What does Elasticsearch consist of?
In Elasticsearch we deal with large volumes of data. To sort them out, the data is held in one or more indices. Each index is a collection of data with similar characteristic. The index name is an identifier used to perform operations like searching, indexing, updating or inserting. Data in the index is spread through the shards, which are searched independently. When you have a lot of data, you can spread it through multiple shards and then search through all of them parallelly. This solution makes searching Sonic-the-Hedgehog fast.
Notice that the index consist of an index as a name, and type field. Type field was created to store several types of data with the same index. Unfortunately from version 7.0 type field is marked as deprecated. From version 8.0 API that accepts types will be removed because types proved to cause more problems than they solved.
That’s why in the next part of this article we will use a typeless approach to create and manage indices.

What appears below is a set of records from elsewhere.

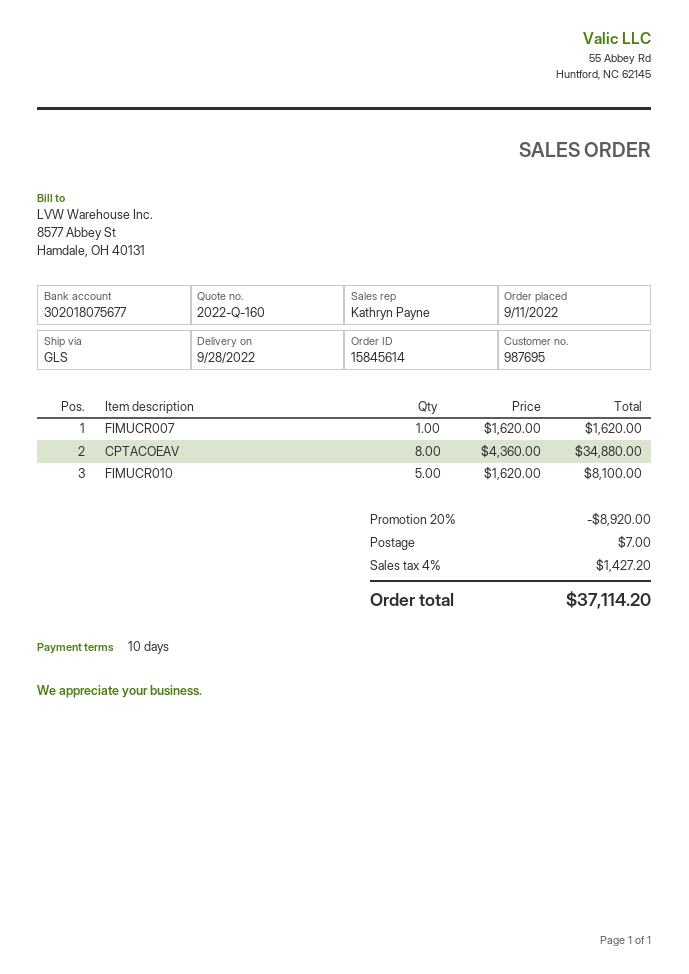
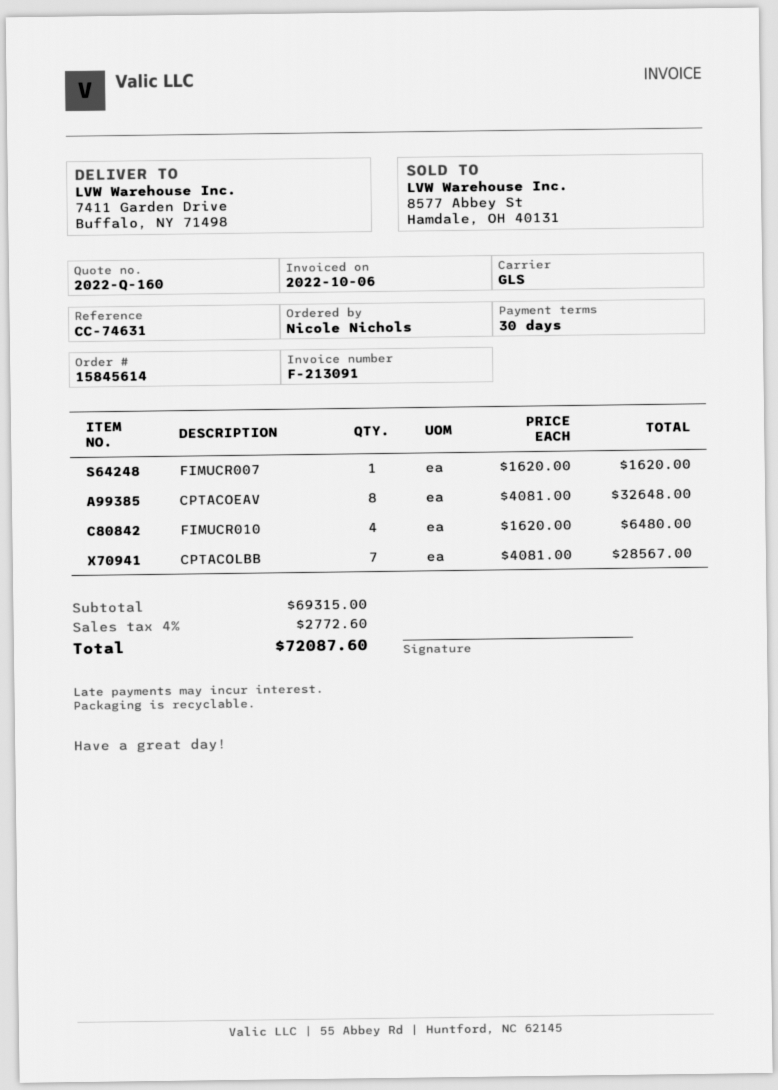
payment terms: 10 days -> 30 days
CPTACOEAV: 8 x 4360.00 = 34880.00 -> 8 x 4081.00 = 32648.00
FIMUCR010: 5 x 1620.00 = 8100.00 -> 4 x 1620.00 = 6480.00
CPTACOLBB: none -> 7 x 4081.00 = 28567.00
discount: 20% = 8920.00 -> none
shipping: 7.00 -> none
tax: 4% = 1427.20 -> 4% = 2772.60
total: 37114.20 -> 72087.60

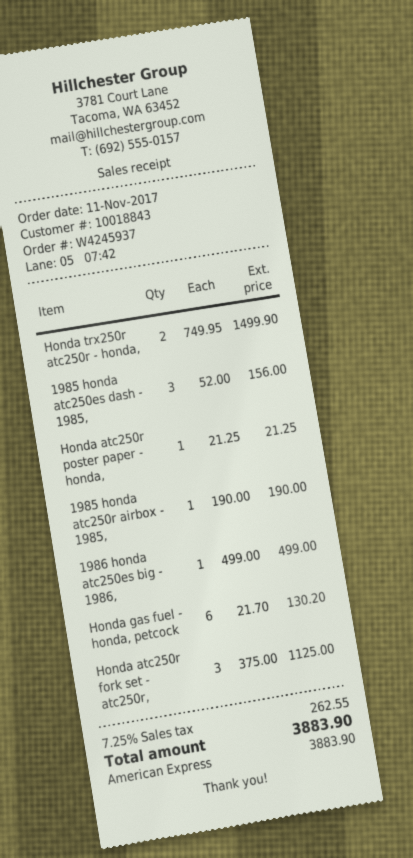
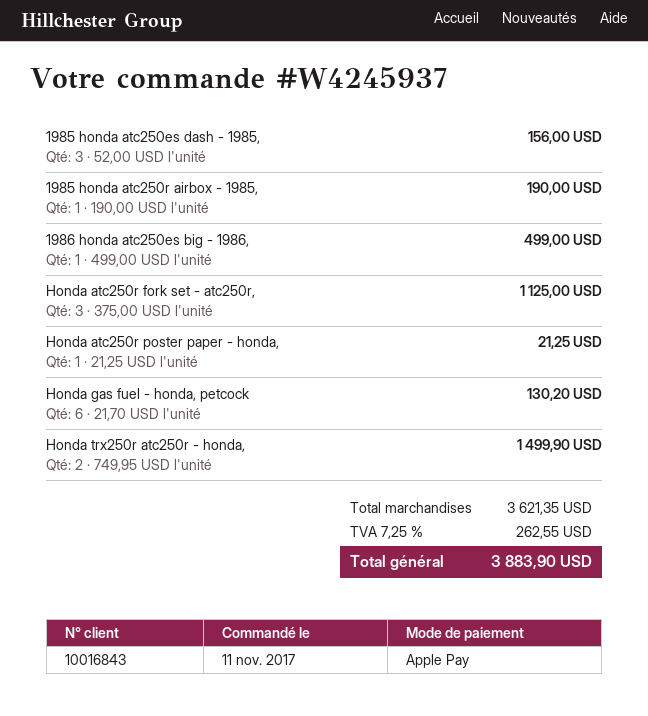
customer number: 10018843 -> 10016843
payment method: American Express -> Apple Pay

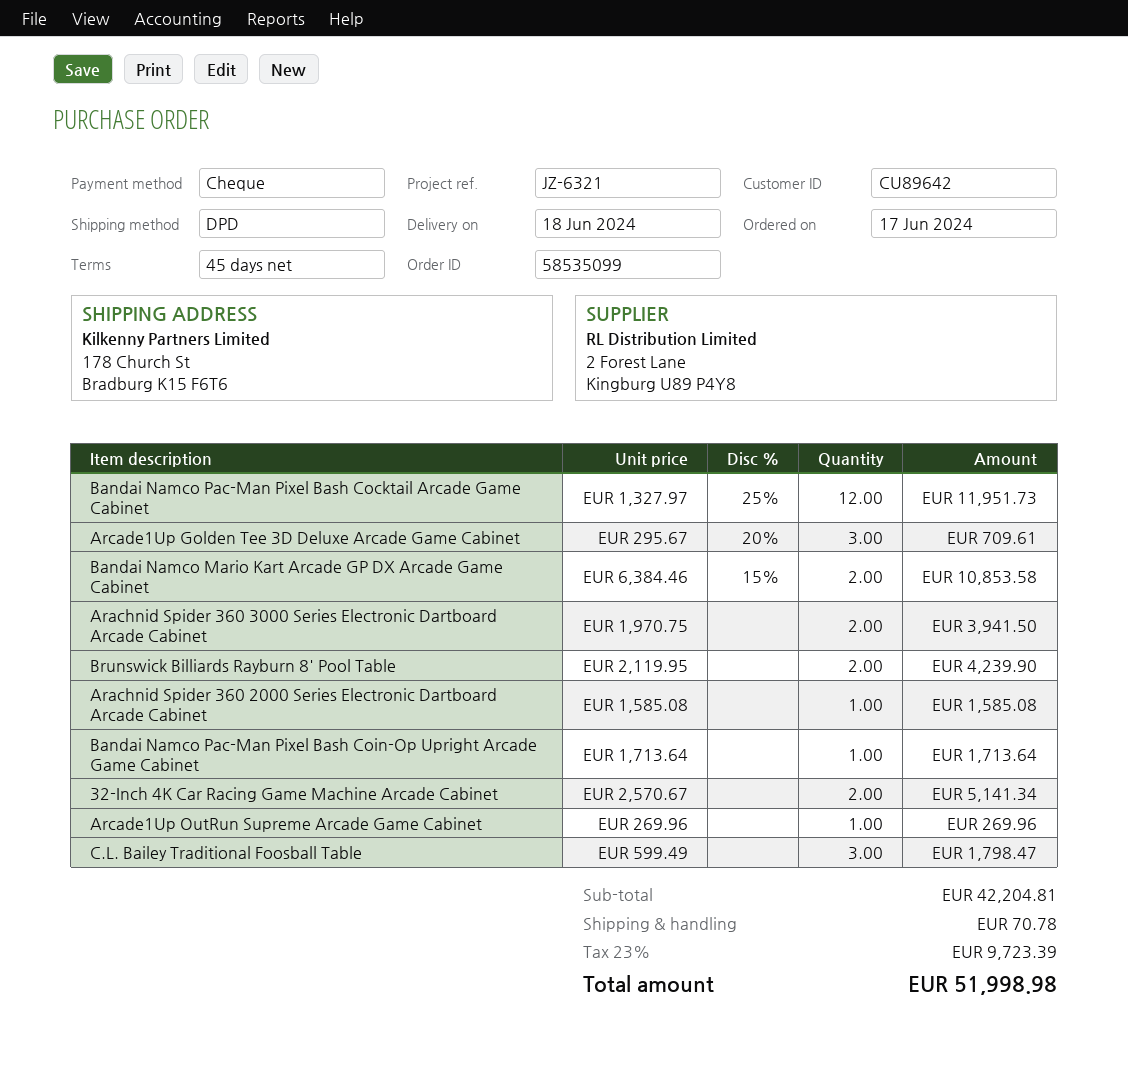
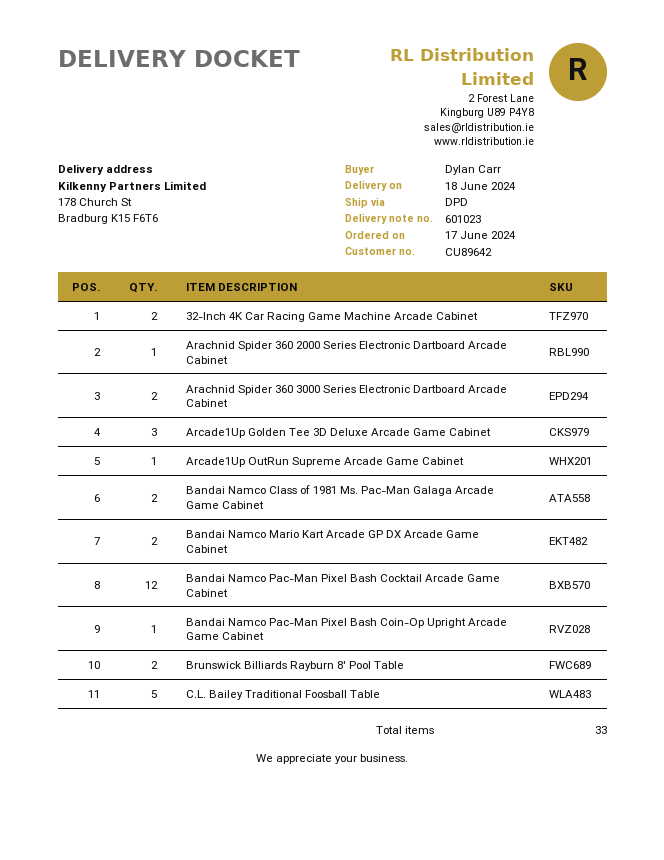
C.L. Bailey Traditional Foosball Table: 3 -> 5
Bandai Namco Class of 1981 Ms. Pac-Man Galaga Arcade Game Cabinet: none -> 2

But let’s return to our indices. We’ve said already that they are kept in the shards but what exactly does it mean? Shard is a fully-functional and independent index that can be hosted on any node in the cluster. In reality, it’s just an index, divided into smaller pieces. We create it to distribute data across more nodes and achieve high availability of data. What is more, each chunk can have a replica on a different node so your data is distributed (replica shard is never allocated on the same node as the original shard). This gives you a guarantee that if one of the nodes will stop working, your data will be accessible on another node. Finally, distributing data between nodes makes less load for each node.
Great, but what exactly a node is?
Node is a single server which is a part of a cluster. Cluster is a collection of nodes which gives us a possibility to search for data across all nodes.

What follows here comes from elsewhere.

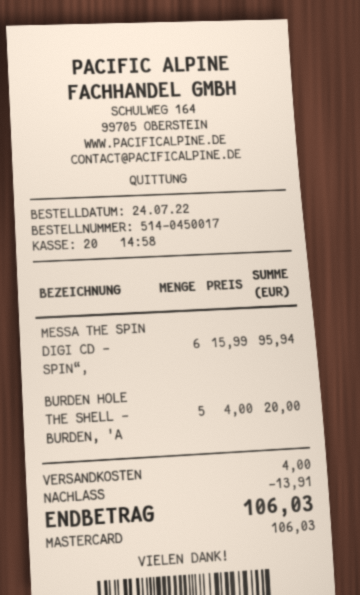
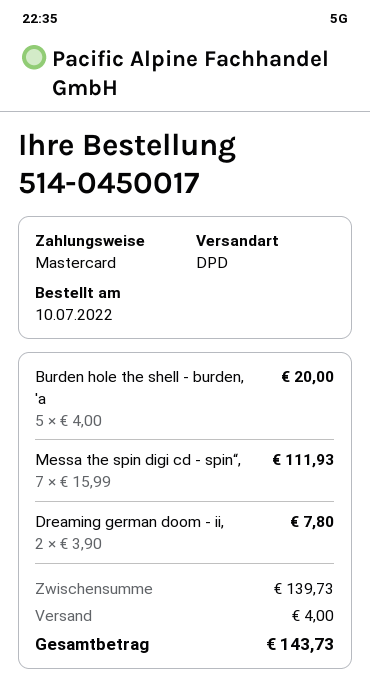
order date: 2022-07-24 -> 2022-07-10
MESSA THE SPIN DIGI CD - SPIN“,: 6 x 15.99 = 95.94 -> 7 x 15.99 = 111.93
Dreaming german doom - ii,: none -> 2 x 3.90 = 7.80
discount: 13.91 -> none
total: 106.03 -> 143.73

How does Elasticsearch work?
In order to locally run Elasticsearch, Docker image is my go-to solution. In this article, I will use the secondary tool – Kibana – that will help me to browse the data. So let’s start by creating a simple
docker-compose file, which will run these two services for us. To run it we need only to execute a command
docker-compose up -d.
After a short while, you should have Elasticsearch and Kibana running. So let’s go to the http://localhost:5601/ – there you should see a Kibana UI. I won’t go into details about all the options. For now, you only need to use a DevTools. It is a tool like Postman – thanks to it, we can make a request to the Elasticsearch. So let’s click on a third option from the bottom of the side menu. You should see two form-rows. On the left, you will enter your requests. On the right, you will see a response from the request you made.
Creating an index
To store data, we first need to create an index for all the documents. We will use POST request through the DevTools. Let’s assume that we have a huge list of quotes which we need to store, and search it using phrases or author name. Let’s execute the command below, to make a little space for our quotes.
To check if our index exists we can look up for all the indicates.
The last position in the result should be your new index called “quotes”.
Creating shards and mappings for an index
We have created an index, but wait a moment! We’ve been talking about shards before, so now let’s learn how to create them. There is only one possibility to define a number of them so we need to provide this value when we create an index. The default number of shards is five. In addition to defining shards, we can provide a number of replicas (default is one). The following command shows you, how to do it.
If you previously created an index, this request should return the following error
resource_already_exists_exception. When you create an index with the defined (or not) number of shards, you won’t be able to modify these values. You can only update the value of
number_of_replicas with the following request.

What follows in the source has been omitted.